At Perpetual, for decades we have had a process on the long side which filters out companies with too much debt, no earnings, an unsustainable business model or low-quality management teams. This process has not and will not change within Perpetual portfolios generally and, specifically, the Perpetual SHARE-PLUS Long-Short Fund. 

However, we are always trying to improve and refine our investment style. An example of this over the last five years is our increased emphasis on the quality of management and board. 

We have learnt that in periods of heightened volatility, high-quality management teams making value-accretive capital decisions at difficult times have come out the other side in a materially strong position. 

On the other side of the coin, we have seen some terrible value-destructive allocation of capital from other management teams, resulting in permanent loss of capital. An assessment of a management team is highly subjective but something to which we have turned a lot of our attention and research. 

What have been the most pivotal moments for your fund over the last 20 years?

The most pivotal moment was when Paul Skamvougeras started running the fund in 2010. At that point, it was a small fund and there was no shorting expertise within Perpetual. When I later joined him, we developed a shorting process that has generated good alpha for the fund over the past 15 years. 

Fundamental shorting has not been easy in recent years, but by sticking to our processes, it has paid off.

One of the turning points was in November 2020. COVID had forced people to stay at home and with interest rates at zero, unsustainable, profitless companies were commanding massive valuations. 

We identified some amazing old-school cyclical companies trading at material discounts to mid-cycle valuations that we thought would rebound when COVID restrictions were removed. We also identified some shorts of low-quality companies whose earnings were being helped by COVID and whose share prices were capitalising on inflated earnings forever. 

When vaccine approval was announced, our performance rebounded sharply and our alpha in November 2020 was 5.9% after a tough couple of years. It goes to show how quickly things can turn around when the market corrects after being so out of whack. 

The single most important factor behind the fund’s longevity?

Succession planning. Most funds are dominated by one person who is typically a very good stock picker and excellent marketer, but terrible at developing talent. 

One of Perpetual Asset Management Australia’s best attributes is its ability to develop talent and pass the baton onto the next generation of fund managers who can bring their own personality to investing while also maintaining the core tenets of the Perpetual process. 

With the SHARE-PLUS fund, I worked as an analyst under Paul Skamvougeras and then became the portfolio manager in 2015. Sean Roger has worked as an analyst and is now co-PM of SHARE-PLUS. As a rugby fan, I have begrudging respect for the All Blacks. 

One of the key principles representing our culture is that “you don’t own the jersey.
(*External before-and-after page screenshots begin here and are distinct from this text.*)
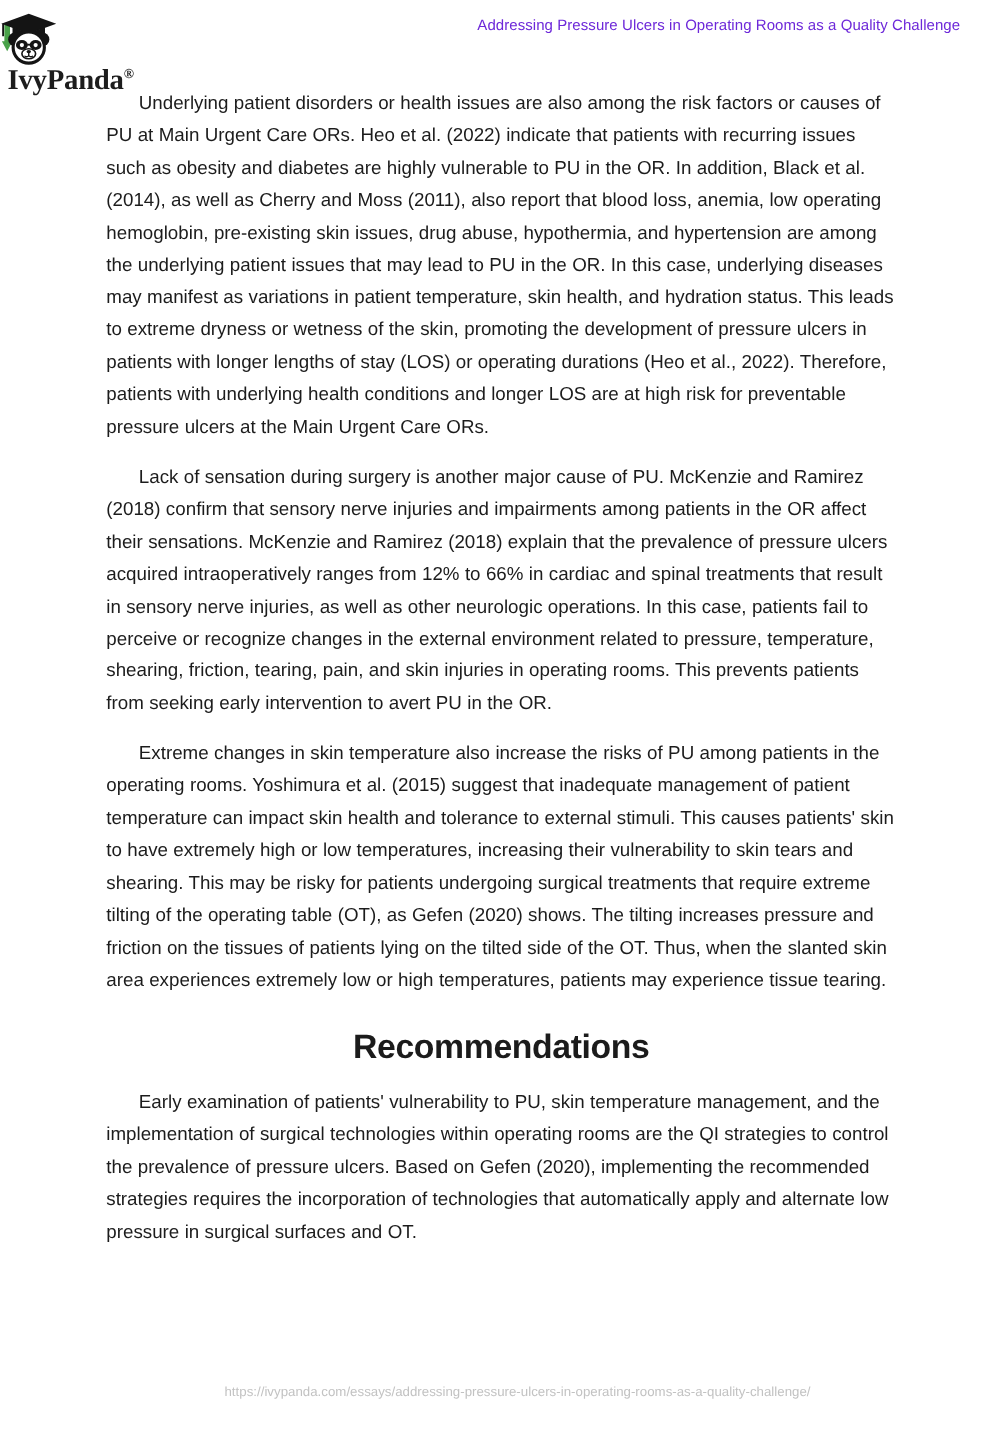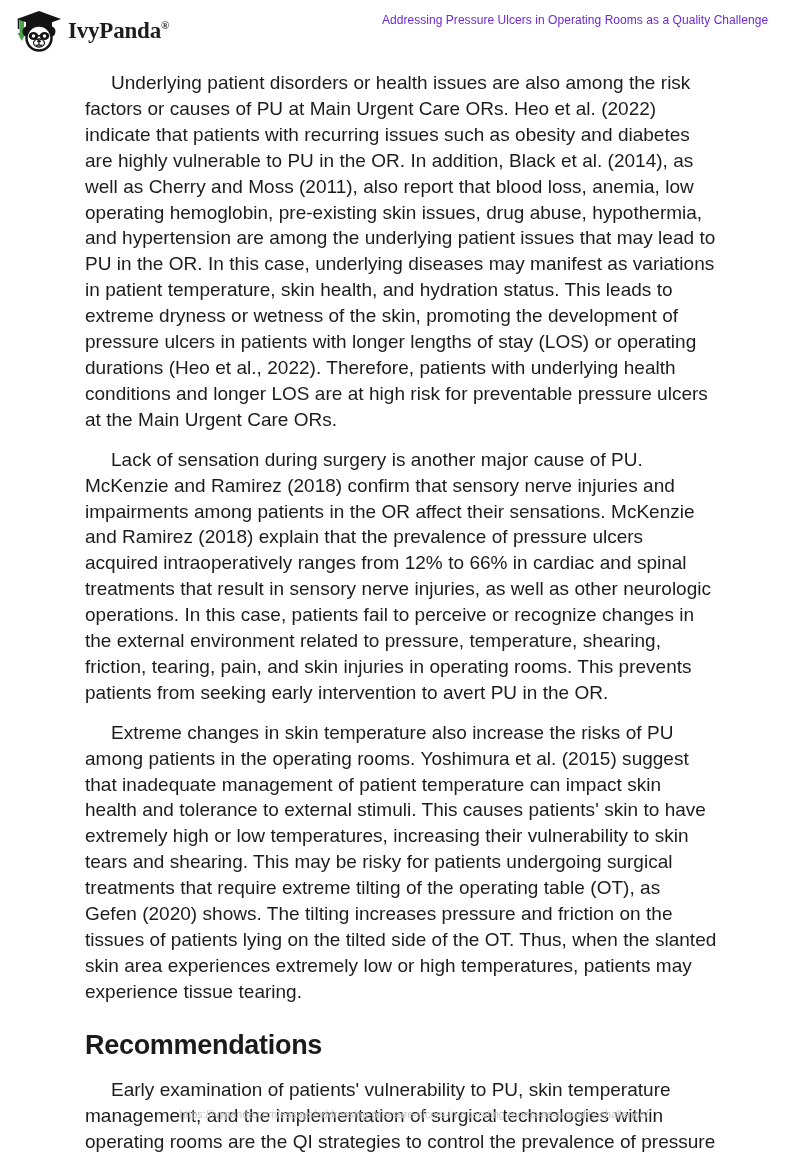"IvyPanda®" .brand { align-items: center -> flex-start; flex-direction: none -> column; left: 16px -> 0 }
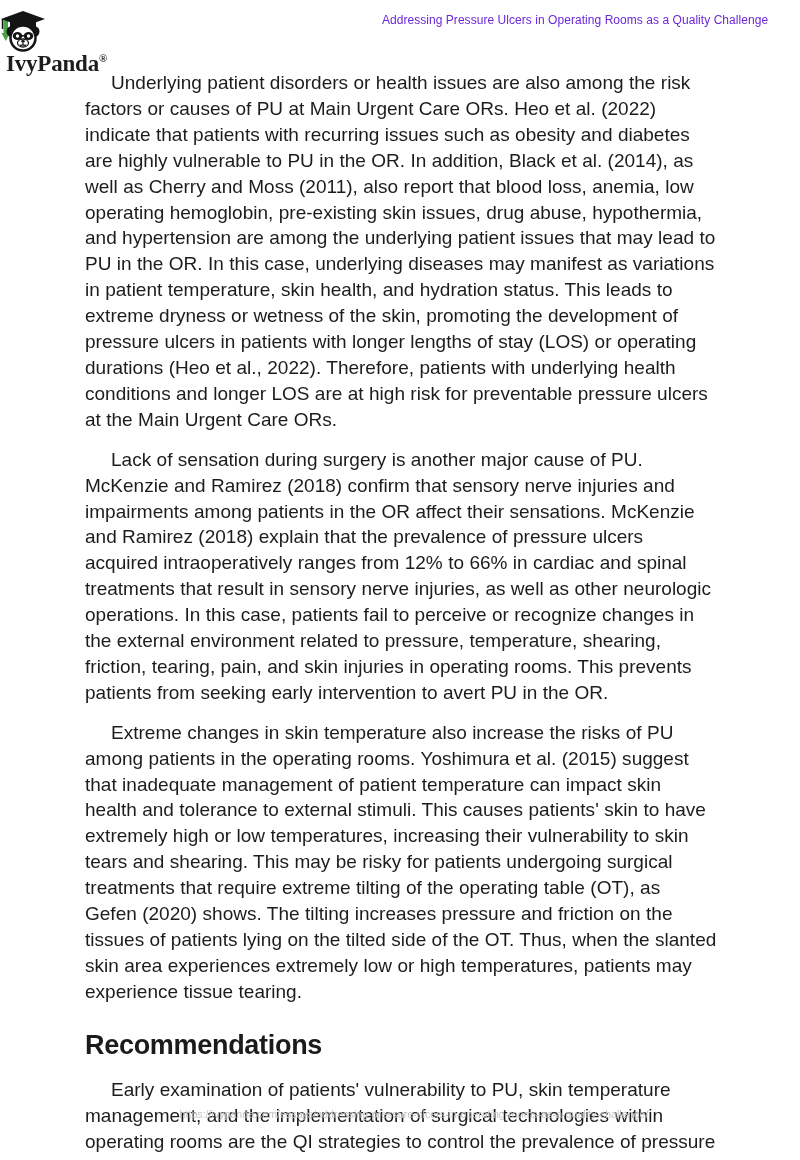"Underlying patient disorders or health" p.para { font-size: 19px -> 15px }
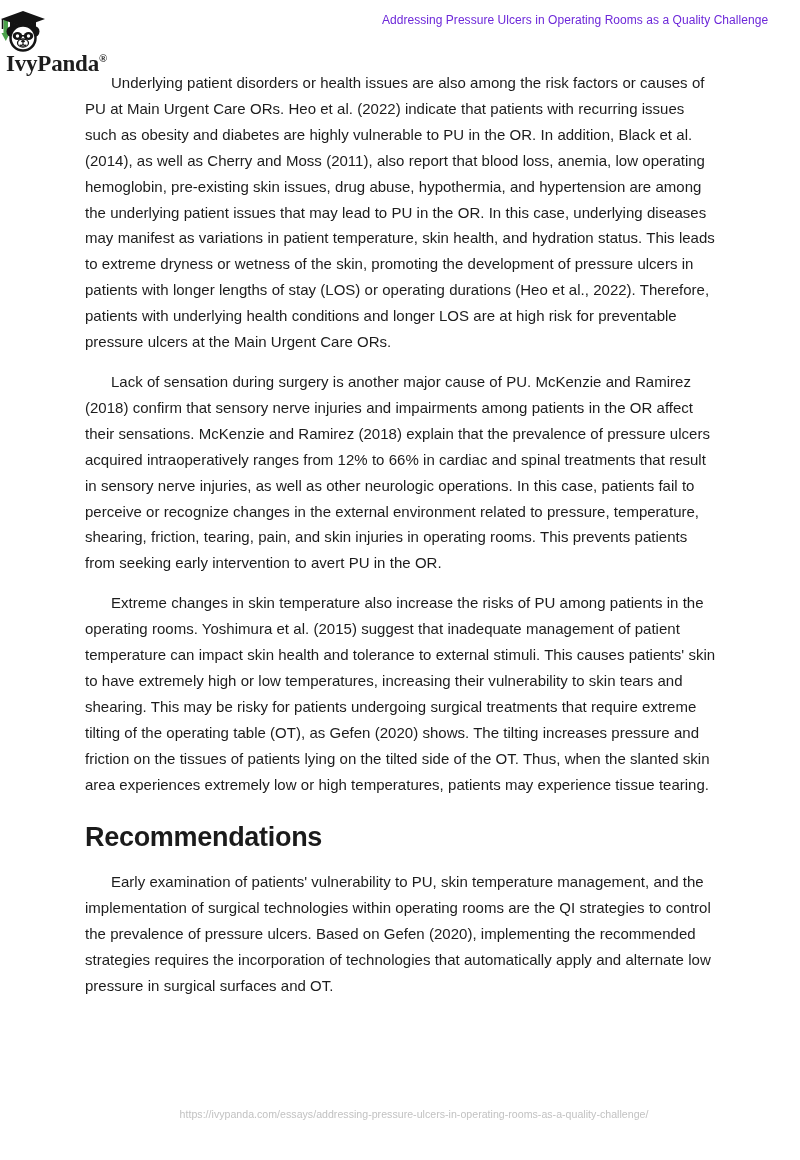"Recommendations" h2.section-heading { text-align: none -> center }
You’re just a caretaker”. That’s how I feel as a portfolio manager of this fund. 

My goal is to leave the jersey in a better place than when I started and I have no doubt the fund will be in a better place twenty years from now than it is when I hang up my boots. 

How do you maintain conviction in your approach through cycles of underperformance or market stress?

This is a great question currently. We have struggled to keep up with the market where the weight of money is shifting from active to passive, with no signs of this abating. 

What we are seeing is the tsunami of money shifting from active to passive, will create enormous mispricing opportunities in Australia. 

Unfortunately, in the short term, we will see more active managers leave the market as super funds continue to re-allocate capital away from active managers to index. However, as the number of fundamental, active managers reduces in the market, the opportunity of generating outsized returns improves. We will be like a pig in mud. 

The key in tough periods (like today) is to maintain conviction but continue keeping an open mind and make sure one’s theses on core positions remain strong.  

What is the most valuable lesson you've learned that today’s younger investors often overlook?

The main lesson I would pass on is to be aware of your own internal biases and to listen objectively to as many perspectives as possible. 

From a bias perspective, you need to be aware of your blind spots as an investor to manage the risk of missing key risks to your investment case. 

My biases are typically that I get attracted to more complicated situations and that I have a contrarian and sometimes conspiracy theory mindset. Sometimes the best investments are hidden in plain sight and are simple investment opportunities. 

It reminds me of the famous Warren Buffett quote: I don’t look to jump over 7-foot bars – I look for one-foot bars I can step over. 

What excites you most about the current market environment, and how are you positioning the portfolio for the next decade?

Outside of the market’s active, fundamental investors dwindling, I think the most exciting theme over the next decade is trying to work out the implications of what I consider to be a tipping point in artificial intelligence usage.

We are at the stage where there is enormous demand for investment in the picks and shovels associated with the required infrastructure for AI. This should continue for a couple more years. However, we have now moved onto the next phase, which is the applications of AI within companies and the impact that may have on different industries. 

There are some industries, like law and financial services, which will be massively disrupted and could shrink materially. But we think that there are some companies where the market is materially underestimating the potential productivity improvements through cost reduction in the enabling functions of a business. 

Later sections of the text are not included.